Unseres Vereinspatrons warnende Feststellung "Der Feind steht rechts!", die die "Weltbühnen-Tagung" des Vorjahres mitgeprägt hatte, erhielt durch dieses Tagungskonzepts einen nachträglich-ergänzenden Akzent.

Die Schilderungen und Kindheitserinnerungen Frau Noacks, deren Eltern die Begegnungsstätte La Coume oberhalb Mossets, in der wir tagten und uns rundherum wohl und hervorragend betreut fühlten, begründet hatten, gingen "unter die Haut". Das französisch-deutsche Ehepaar Krüger, selbst in die Emigration gezwungen, verbarg in einem ehemaligen Berghof unter Lebensgefahr Nazi-Gegner und betreute Emigrantenkinder. Frau Noacks Erinnerungen waren nicht weniger ergreifend als der Vortrag des engagierten und geschichtsbewussten Bürgermeisters von Banyuls sur Mer, Roger Rull, der sich erfolgreich für die Errichtung einer Gedenkstätte für die Fluchthelfer Lisa und Hans Fittko eingesetzt hatte. Er ließ es sich nicht nehmen, am letzten Exkursionstag die Anfangsstrecke des lebensrettenden Pfades durch das Gebirge gemeinsam mit seinen interessierten Gästen abzuschreiten.

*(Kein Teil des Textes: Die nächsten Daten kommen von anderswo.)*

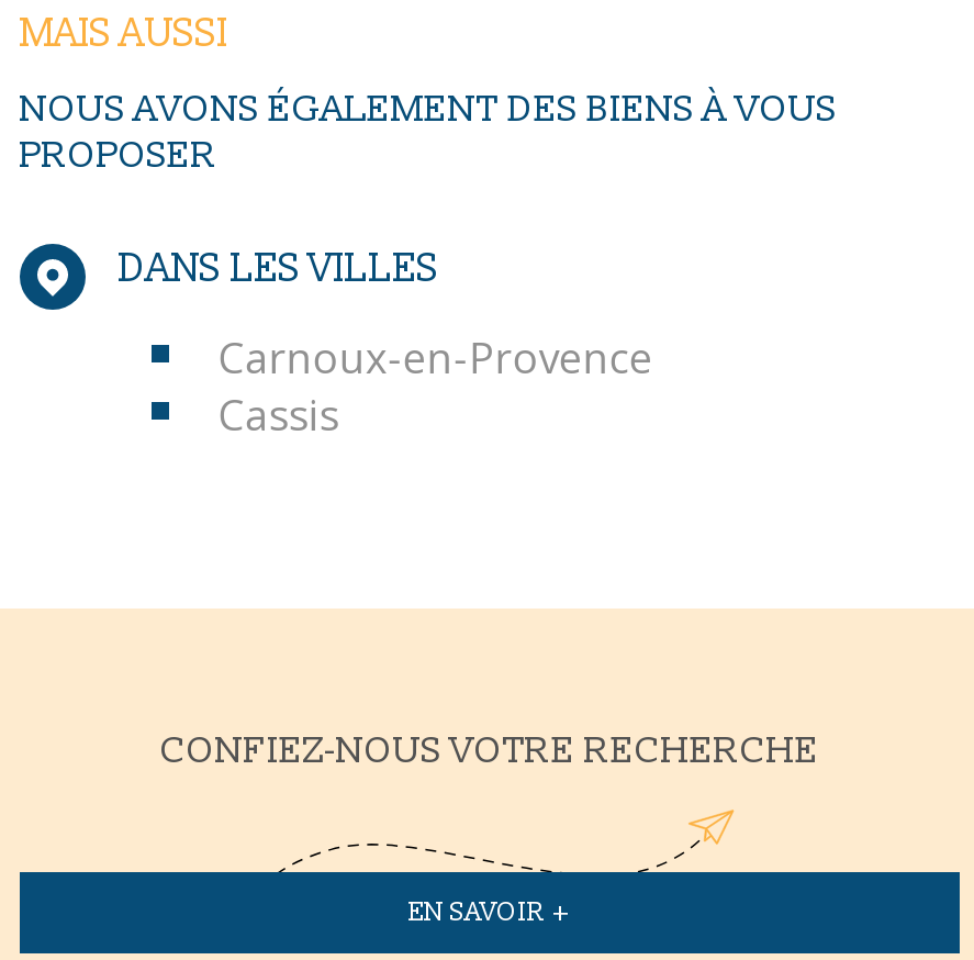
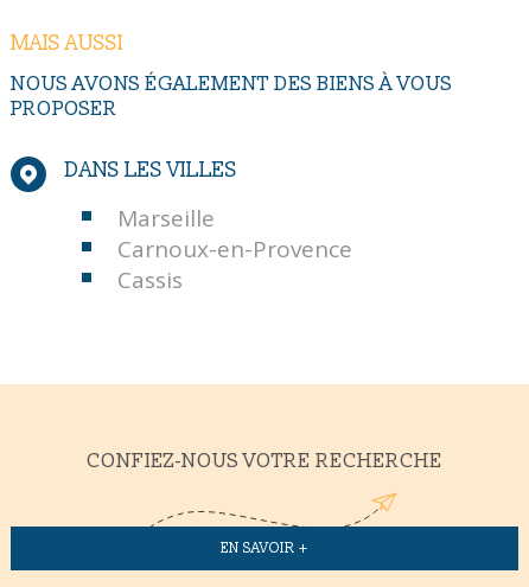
none -> [118,203,215,234] Marseille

Zwei Tage zuvor waren die Tagungsteilnehmer nicht nur durch gründlich recherchierte und informative Themen-Vorträge unserer KTG-Mitglieder Dr. Hilde Stutte und Dr. Hans-Detlef Mebes eingestimmt worden, sondern auch durch die Begegnung mit Institutionen, die die Erinnerung an die Emigranten, ihre Verfolgung, ihre Fluchtwege und ihre Internierung wachhalten und damit an sehr gegensätzliche deutsch-französische Kooperationsbeziehungen erinnern. Auszüge aus der Literatur von und über Emigranten, am abendlichen real existierenden Kamin zu Gehör gebracht, ergänzten diesen Aspekt der Spurensuche auf bewegende Weise.

Europäisches Dorf
Das malerische Bergdorf Mosset, das vom Aufenthalt der Tucholsky-Gesellschaft mehr als nur Notiz nahm, ist allein schon einen ausführlichen Bericht wert. Dort leben alteingesessene Bergbauern und Hirten, deren katalanischer Stolz sie nicht davon abhält, ihren angestammten Aktionsraum mit zugezogenen englischen Schriftstellern und Pensionären, umgesiedelten holländischen Künstlern, Intellektuellen und Zuwanderern aller Couleur zu teilen.
Und das Zusammenleben vollzieht sich, wie wir beobachteten und wie uns von Einheimischen überzeugend versichert wurde, ohne Feindschaft, Besitzneid und nationalen Dünkel. Kurt Tucholsky mit seinen Vorstellungen vom europäischen Haus und von der friedlichen Koexistenz der Gattung Mensch hätte sicher seine helle Freude daran gehabt.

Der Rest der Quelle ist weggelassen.